▶ [Work required] Scan the records for the string "topbar"; copy each line where it occurs.

▶ [Given information]
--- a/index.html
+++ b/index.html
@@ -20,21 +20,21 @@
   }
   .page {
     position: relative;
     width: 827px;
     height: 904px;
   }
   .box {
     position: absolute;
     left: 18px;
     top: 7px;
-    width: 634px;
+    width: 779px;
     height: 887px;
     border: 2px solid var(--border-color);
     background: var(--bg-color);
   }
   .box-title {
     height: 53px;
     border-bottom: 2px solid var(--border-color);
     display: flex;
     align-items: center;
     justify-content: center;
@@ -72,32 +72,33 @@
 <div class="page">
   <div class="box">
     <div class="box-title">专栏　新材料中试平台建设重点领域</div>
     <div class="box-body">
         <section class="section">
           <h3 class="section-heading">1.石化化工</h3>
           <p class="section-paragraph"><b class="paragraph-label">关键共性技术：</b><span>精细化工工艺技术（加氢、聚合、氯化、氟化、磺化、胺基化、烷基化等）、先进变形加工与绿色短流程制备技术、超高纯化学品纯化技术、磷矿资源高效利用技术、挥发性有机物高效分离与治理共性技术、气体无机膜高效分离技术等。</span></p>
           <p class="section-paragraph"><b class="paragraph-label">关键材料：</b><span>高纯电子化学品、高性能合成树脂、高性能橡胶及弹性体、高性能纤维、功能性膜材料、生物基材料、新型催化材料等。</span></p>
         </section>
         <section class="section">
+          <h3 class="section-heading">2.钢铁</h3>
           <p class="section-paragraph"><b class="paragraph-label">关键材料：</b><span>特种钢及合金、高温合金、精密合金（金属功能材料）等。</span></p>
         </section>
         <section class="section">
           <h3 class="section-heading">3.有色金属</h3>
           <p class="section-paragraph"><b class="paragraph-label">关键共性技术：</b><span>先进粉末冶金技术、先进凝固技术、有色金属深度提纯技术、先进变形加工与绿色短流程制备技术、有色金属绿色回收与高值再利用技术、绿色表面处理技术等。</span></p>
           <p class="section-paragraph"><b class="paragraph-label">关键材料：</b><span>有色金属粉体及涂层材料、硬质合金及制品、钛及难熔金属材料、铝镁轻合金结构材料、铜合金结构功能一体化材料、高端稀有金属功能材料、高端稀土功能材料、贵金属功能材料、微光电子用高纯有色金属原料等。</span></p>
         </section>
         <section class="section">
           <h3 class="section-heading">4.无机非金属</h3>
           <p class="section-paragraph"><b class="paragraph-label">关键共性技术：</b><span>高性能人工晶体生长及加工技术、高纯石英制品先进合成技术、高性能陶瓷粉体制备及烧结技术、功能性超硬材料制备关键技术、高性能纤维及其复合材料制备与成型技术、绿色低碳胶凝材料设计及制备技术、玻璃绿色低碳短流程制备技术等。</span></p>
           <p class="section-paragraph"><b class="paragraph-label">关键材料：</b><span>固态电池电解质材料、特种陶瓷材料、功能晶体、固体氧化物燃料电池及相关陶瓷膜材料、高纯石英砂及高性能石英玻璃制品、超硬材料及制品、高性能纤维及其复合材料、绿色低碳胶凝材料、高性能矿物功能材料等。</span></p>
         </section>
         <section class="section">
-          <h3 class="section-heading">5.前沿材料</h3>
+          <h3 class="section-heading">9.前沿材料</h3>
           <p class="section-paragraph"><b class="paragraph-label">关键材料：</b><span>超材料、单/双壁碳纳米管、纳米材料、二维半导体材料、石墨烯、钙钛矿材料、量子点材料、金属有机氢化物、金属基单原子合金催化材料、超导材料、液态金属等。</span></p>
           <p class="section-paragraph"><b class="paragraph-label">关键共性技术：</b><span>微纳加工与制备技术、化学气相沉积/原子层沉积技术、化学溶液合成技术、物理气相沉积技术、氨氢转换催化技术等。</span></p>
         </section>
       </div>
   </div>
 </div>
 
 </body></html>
* * *
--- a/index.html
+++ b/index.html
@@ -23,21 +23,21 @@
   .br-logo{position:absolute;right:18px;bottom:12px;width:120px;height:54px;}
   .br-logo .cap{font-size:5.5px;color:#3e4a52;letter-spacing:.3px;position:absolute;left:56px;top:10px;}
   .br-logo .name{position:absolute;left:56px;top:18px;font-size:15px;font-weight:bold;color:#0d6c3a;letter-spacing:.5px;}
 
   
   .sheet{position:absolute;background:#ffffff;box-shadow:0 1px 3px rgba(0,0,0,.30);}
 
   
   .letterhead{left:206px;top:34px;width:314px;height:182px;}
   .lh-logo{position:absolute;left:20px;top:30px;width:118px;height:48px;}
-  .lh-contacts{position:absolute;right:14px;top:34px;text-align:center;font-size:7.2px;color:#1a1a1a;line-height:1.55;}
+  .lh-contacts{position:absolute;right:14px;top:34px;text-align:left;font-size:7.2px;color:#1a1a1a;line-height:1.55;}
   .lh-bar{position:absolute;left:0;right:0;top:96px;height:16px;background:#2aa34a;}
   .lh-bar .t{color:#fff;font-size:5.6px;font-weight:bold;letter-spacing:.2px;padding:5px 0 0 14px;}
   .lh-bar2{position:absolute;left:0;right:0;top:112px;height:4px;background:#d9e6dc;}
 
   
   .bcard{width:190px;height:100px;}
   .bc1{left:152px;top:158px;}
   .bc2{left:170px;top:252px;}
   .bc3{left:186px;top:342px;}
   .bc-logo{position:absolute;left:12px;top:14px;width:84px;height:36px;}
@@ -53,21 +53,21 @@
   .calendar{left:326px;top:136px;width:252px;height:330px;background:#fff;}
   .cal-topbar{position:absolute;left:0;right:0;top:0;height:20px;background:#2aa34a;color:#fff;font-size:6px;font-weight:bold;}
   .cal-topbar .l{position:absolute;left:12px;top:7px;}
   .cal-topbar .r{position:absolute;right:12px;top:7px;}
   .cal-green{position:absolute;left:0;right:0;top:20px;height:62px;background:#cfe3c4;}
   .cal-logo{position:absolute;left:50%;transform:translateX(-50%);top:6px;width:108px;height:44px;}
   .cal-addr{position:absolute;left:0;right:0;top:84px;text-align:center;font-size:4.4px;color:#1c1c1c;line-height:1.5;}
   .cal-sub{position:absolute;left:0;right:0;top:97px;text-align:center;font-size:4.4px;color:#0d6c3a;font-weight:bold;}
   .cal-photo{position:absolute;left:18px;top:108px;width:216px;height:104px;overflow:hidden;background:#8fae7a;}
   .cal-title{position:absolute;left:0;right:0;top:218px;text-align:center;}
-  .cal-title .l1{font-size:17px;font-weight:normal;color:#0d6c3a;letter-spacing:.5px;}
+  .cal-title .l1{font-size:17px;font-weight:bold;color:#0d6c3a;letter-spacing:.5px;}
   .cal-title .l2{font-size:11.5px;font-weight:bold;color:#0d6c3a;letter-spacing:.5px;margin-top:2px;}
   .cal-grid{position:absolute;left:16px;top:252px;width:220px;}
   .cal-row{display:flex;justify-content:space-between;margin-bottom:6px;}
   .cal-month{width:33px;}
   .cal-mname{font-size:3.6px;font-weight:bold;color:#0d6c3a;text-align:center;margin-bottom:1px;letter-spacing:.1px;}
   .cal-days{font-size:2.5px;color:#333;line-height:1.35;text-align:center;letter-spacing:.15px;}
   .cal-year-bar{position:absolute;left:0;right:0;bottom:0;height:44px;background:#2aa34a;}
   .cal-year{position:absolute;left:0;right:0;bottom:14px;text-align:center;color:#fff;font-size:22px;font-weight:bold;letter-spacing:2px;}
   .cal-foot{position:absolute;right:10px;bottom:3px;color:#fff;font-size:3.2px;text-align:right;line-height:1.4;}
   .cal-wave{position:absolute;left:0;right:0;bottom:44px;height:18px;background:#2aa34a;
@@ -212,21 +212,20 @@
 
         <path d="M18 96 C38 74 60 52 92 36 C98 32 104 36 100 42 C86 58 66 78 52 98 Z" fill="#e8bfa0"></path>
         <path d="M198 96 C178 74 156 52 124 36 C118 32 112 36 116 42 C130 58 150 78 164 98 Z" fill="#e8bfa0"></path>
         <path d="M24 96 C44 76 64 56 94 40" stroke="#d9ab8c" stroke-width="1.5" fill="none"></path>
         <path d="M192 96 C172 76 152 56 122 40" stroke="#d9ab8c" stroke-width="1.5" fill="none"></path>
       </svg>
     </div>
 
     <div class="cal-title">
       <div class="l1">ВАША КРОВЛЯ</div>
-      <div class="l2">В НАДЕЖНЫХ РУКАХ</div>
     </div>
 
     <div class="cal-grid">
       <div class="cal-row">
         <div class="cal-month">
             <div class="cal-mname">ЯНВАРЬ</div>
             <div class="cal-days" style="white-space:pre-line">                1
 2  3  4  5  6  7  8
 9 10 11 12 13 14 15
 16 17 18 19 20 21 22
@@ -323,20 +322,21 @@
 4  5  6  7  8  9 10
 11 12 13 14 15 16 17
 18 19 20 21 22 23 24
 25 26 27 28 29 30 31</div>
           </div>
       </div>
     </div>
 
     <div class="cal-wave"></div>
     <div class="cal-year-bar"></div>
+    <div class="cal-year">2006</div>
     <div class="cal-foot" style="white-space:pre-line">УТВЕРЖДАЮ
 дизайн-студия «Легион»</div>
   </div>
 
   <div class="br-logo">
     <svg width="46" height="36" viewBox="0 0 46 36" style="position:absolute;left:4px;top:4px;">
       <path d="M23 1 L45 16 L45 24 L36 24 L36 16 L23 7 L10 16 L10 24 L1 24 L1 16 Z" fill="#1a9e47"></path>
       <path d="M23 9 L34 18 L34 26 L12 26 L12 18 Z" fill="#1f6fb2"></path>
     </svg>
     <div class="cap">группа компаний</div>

▶ [Problem solution]
   .cal-topbar{position:absolute;left:0;right:0;top:0;height:20px;background:#2aa34a;color:#fff;font-size:6px;font-weight:bold;}
   .cal-topbar .l{position:absolute;left:12px;top:7px;}
   .cal-topbar .r{position:absolute;right:12px;top:7px;}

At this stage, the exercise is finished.